昭和五十三年「花曜」発表句。紙縒から生まれたのが、作者なのか、日射しなのかよく分からないが、どちらにしろ、紙縒から生まれるものでもないだろう。無意識から不思議な景が生みだされることはよくある。生みだそうとする作者の側がそれに意識的な場合、景はなんとなく歪む。この句の景は歪んでいない。

 

鳥獣に淡く日の降る夢のあと

柿のいくつかいつよりのされこうべ

牡牛ほどのさびしさの午後わだかまる(「海程」発表句では、蟠る)

しばらくは呪符をまじえて雪が降る

落下傘ほどのかなしみ青く晴れ

電球の忘れず灯りひらすら雪

葉脈の透く埋葬をまのあたり

仏飯に残る時間の手を添える

紫陽花の毬ほどに死の色を刷く

青葱の折れた形の日が終わる

昭和五十四年の「花曜」発表は二十一句と、前年の三十八句、後年の三十五句に比較して少ない。「海程」発表句は、昭和五十三年から五十五年が、二十六句、二十八句、三十句とあまり変化がない。何か原因があるのだろうが、よく分からない。

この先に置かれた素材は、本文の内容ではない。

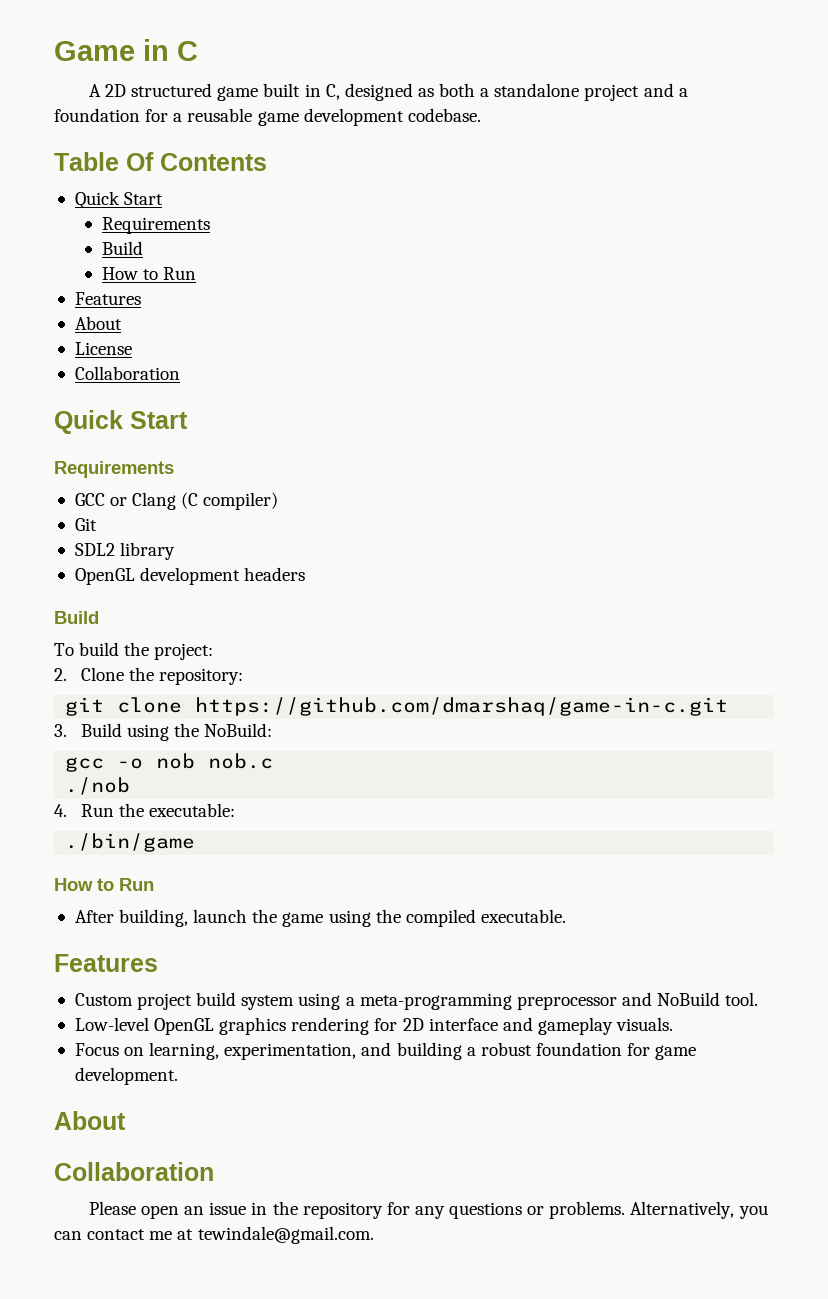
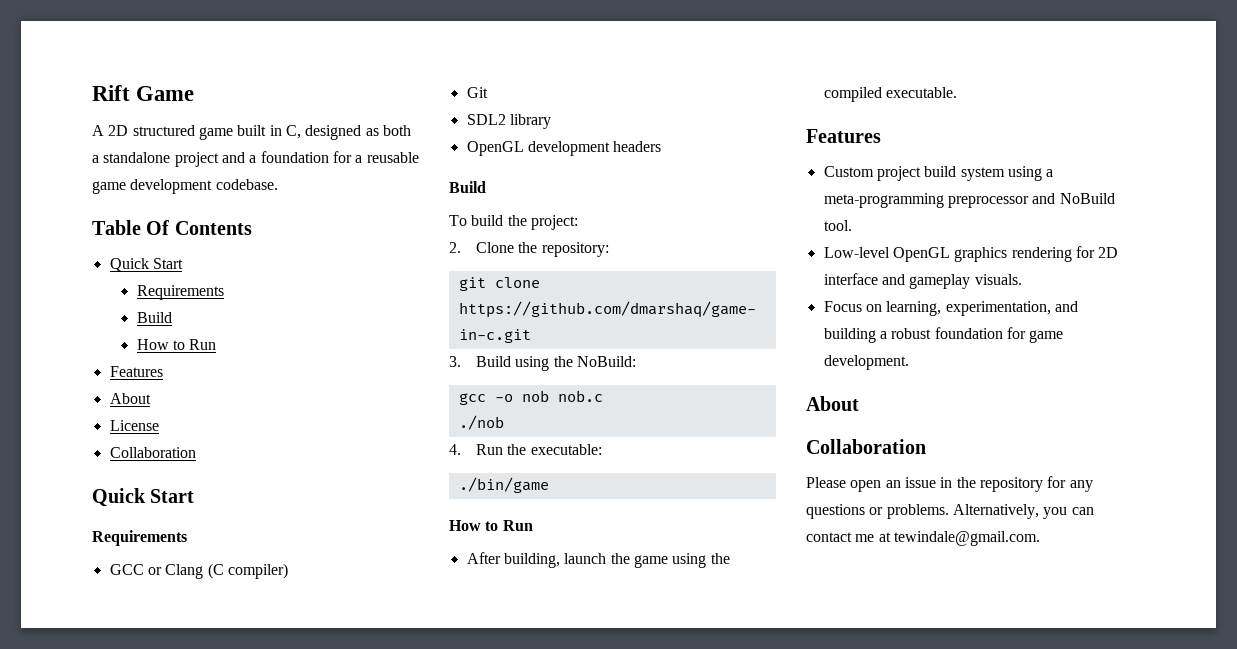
- Game in C
+ Rift Game

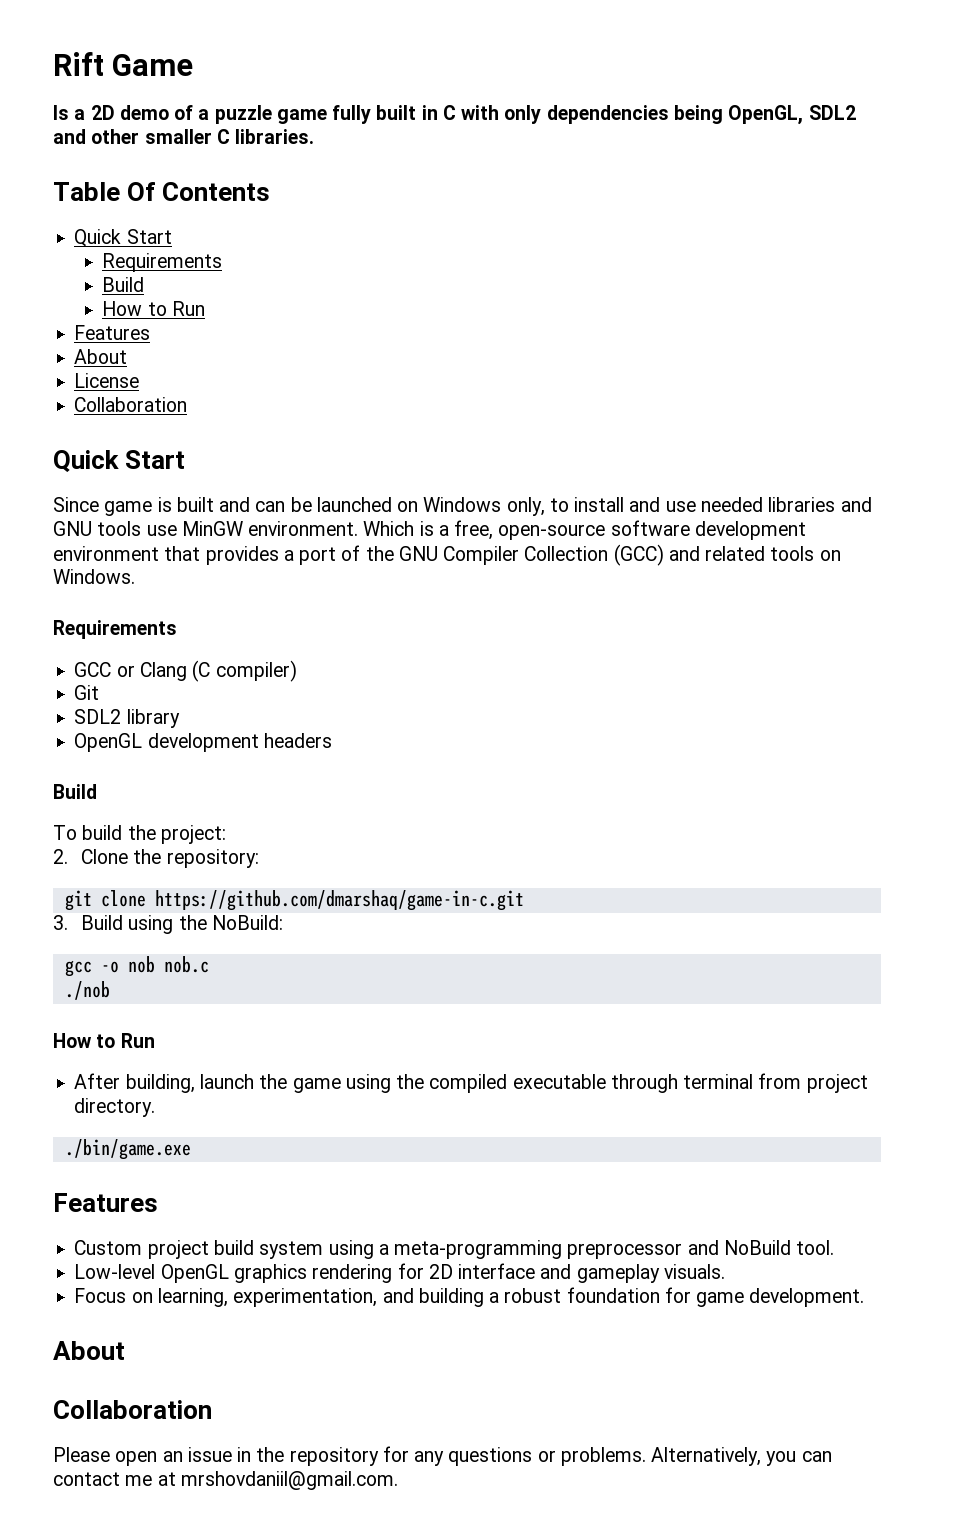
- A 2D structured game built in C, designed as both a standalone project and a foundation for a reusable game development codebase.
+ Is a 2D demo of a puzzle game fully built in C with only dependencies being OpenGL, SDL2 and other smaller C libraries.
+ Since game is built and can be launched on Windows only, to install and use needed libraries and GNU tools use MinGW environment. Which is a free, open-source software development environment that provides a port of the GNU Compiler Collection (GCC) and related tools on Windows.
- 4. Run the executable:
- ./bin/game
- After building, launch the game using the compiled executable.
+ After building, launch the game using the compiled executable through terminal from project directory.
+ ./bin/game.exe
- Alternatively, you can contact me at tewindale@gmail.com.
+ Alternatively, you can contact me at mrshovdaniil@gmail.com.

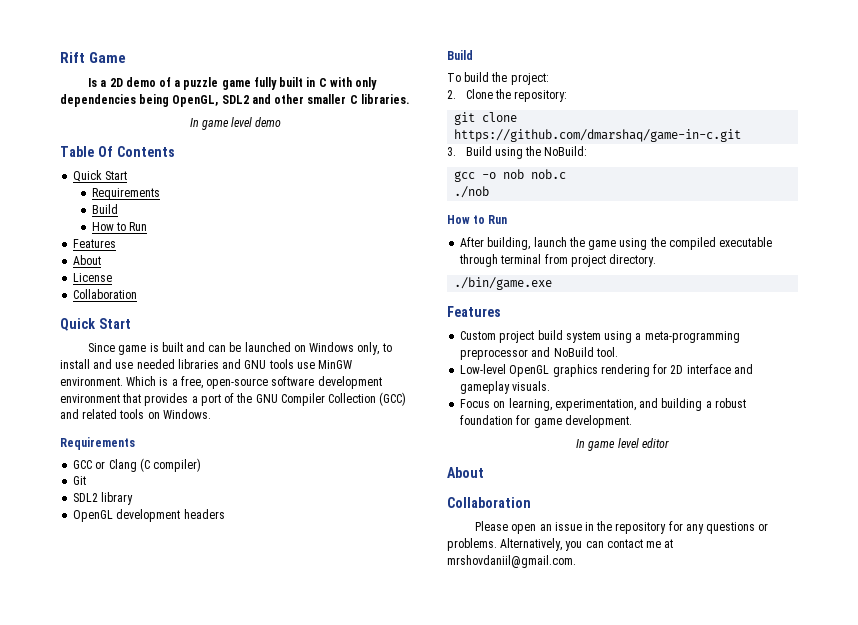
+ In game level demo
+ In game level editor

昭和五十四年「花曜」発表句のうち、「海程」の方にも発表した句をすべて拾い上げてみた。二十八句中十句と重複が多い。手間を省くため句数の少ないところで行ったが、どの年度で試みても似たような結果が出るだろう。さすがに、重複句は単独句よりも出来の良いものが多い。

しかし、句帳から発表句を拾い出す作業を繰り返すごとに、同じ句を拾い出して行く紀音夫を思い浮かべると、通常の作品発表の倫理を離れた別種の倫理を自身に課している感を抱く。